Creating the marking rubric
To create a rubric follow these steps:
- Click “Add Entry” to add as many entries as you need
- Activate the “Start Adding Answer Spaces” switch
- Type the Variable and Value for the new Answer Space
- Click anywhere on any Entry to add the new Answer Space and drag it around to its correct position. You cannot have an Answer Space with the same Variable and Value in the same Entry.

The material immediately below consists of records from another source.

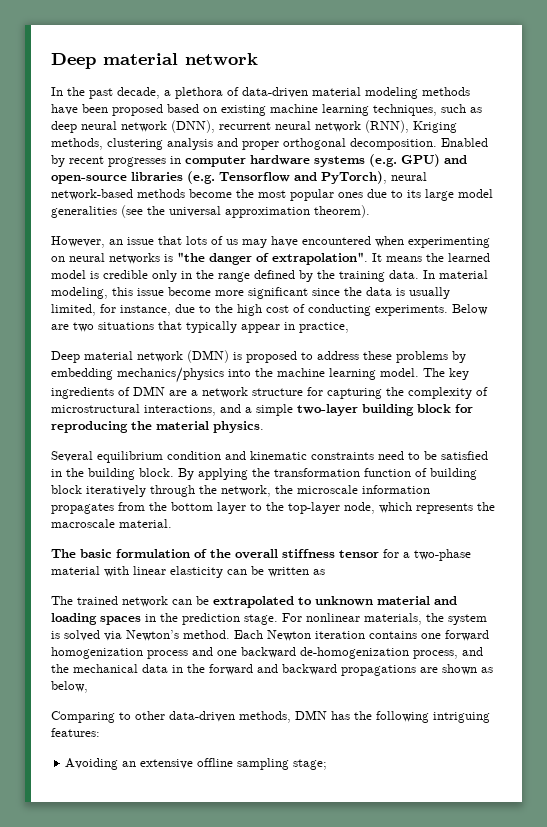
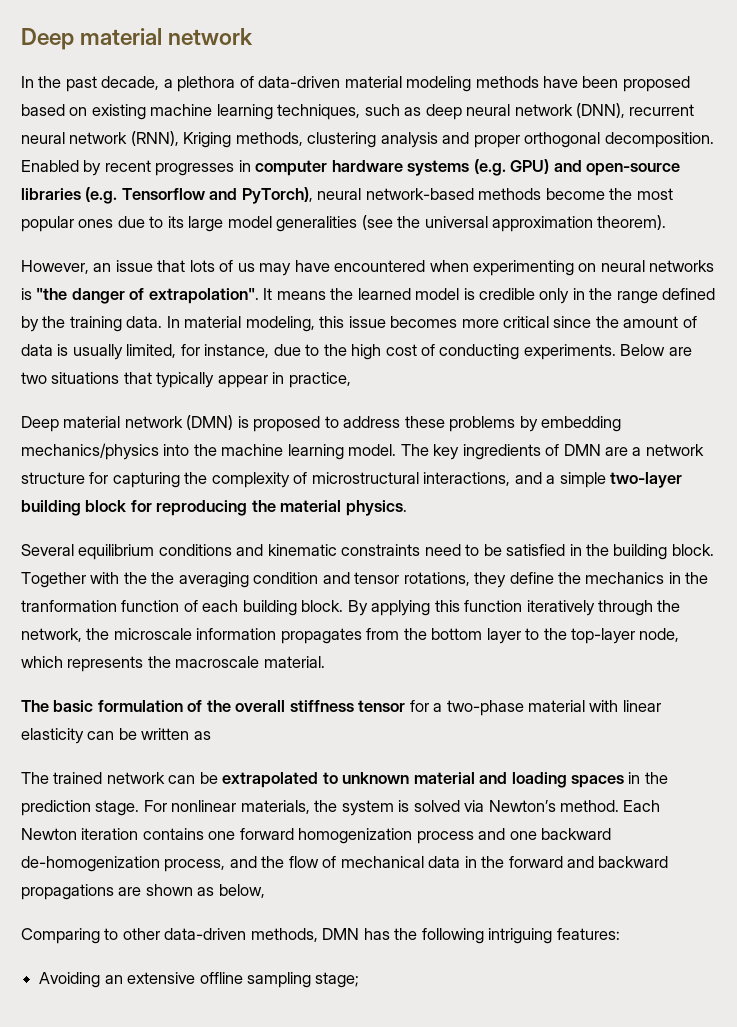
[168,287,362,299] become more significant since the -> [390,316,697,328] becomes more critical since the amount of
[167,451,221,460] condition -> [158,544,232,556] conditions
[178,468,477,480] [51,485,82,494] By applying the transformation function of building block -> [21,572,709,588] [21,600,523,616] Together with the the averaging condition and tensor rotations, they define the mechanics in the tranformation function of each building block. By applying this function
(69, 668) none -> [288,856,337,868] flow of

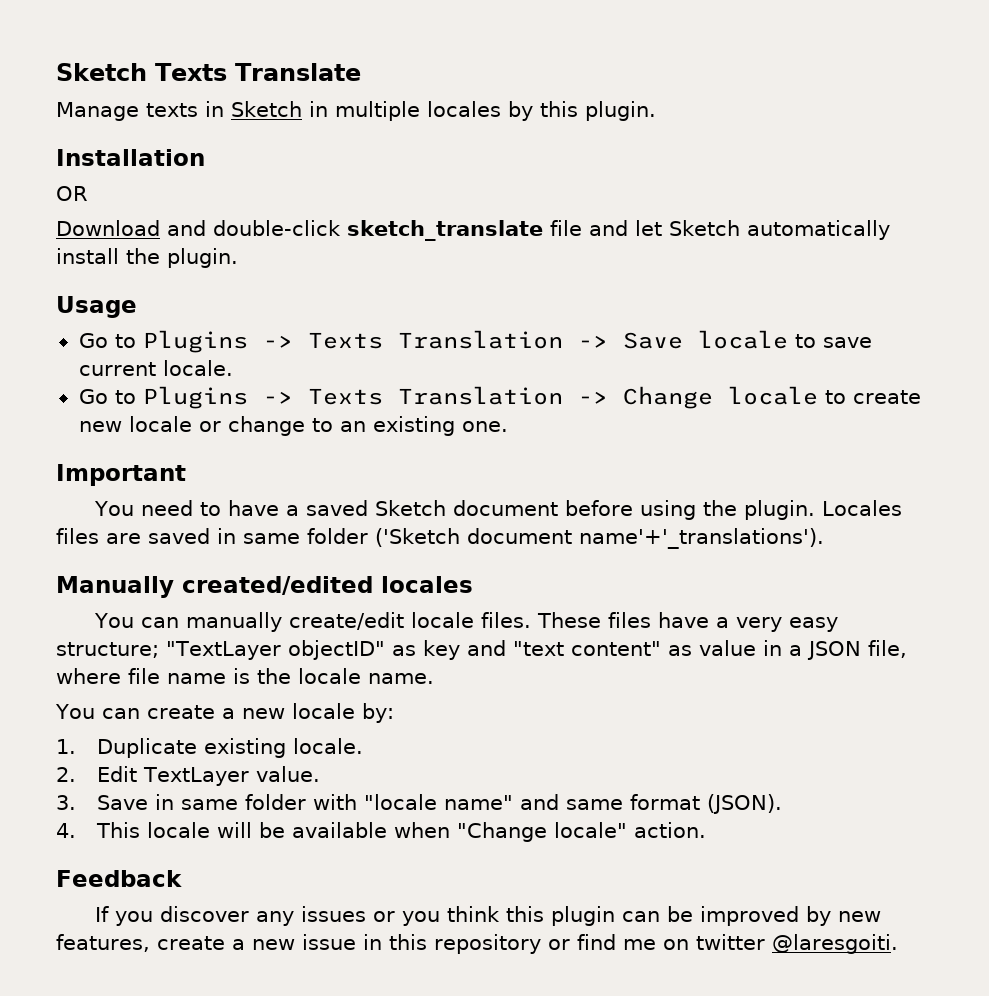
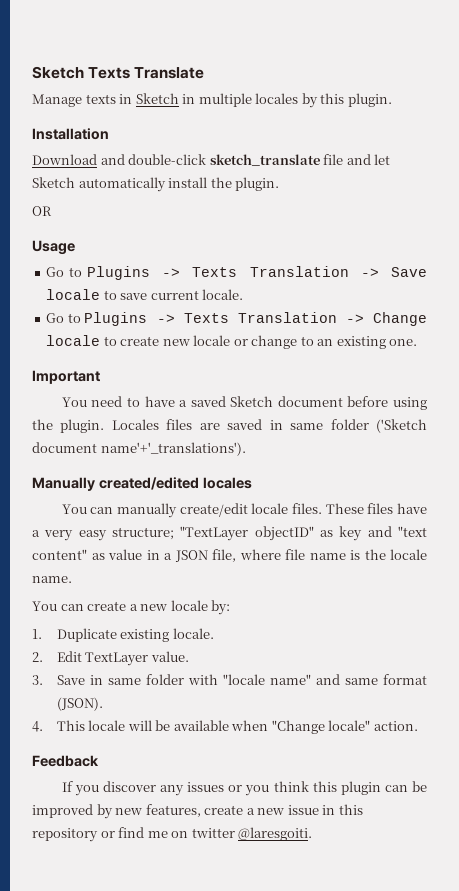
[56,186,88,201] // OR -> (109, 134) none
(238, 258) none -> [32,206,52,216] // OR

- When you are done, deactivate the “Stop Adding Answer Spaces” switch
Once you are happy with the rubric, you can back it up using the button “Download” in the “Backup Marking Rubric” card.
EXAMPLE
PaperStream comes with a backup rubric:
rubric_demo.csv. You can download it here or look for it in the zip you used to install PaperStream. You will need to load it using the
“Choose File” button next to the “Load rubric from CSV file” label in the “Backup Marking Rubric” card.
5. Encode and download the answers
When you finish the rubric, you can type in the date of the first page of your documents in “Starting date of documents” textbox (this is optional and only relevant if you are working with diaries). This will be an extra column in the final CSV file where each page will be assigned a day starting from the date you typed in. If you are not interested in time, you can leave the default value (today’s date).
Once everything is ready, click the button “Encode Documents”. When PaperStream finishes processing each scanned document, you will get a zip file called answers.zip with a CSV file per document. Be patient as this can take a few minutes.
Congrats! You have extracted all the answers from paper to a digital file.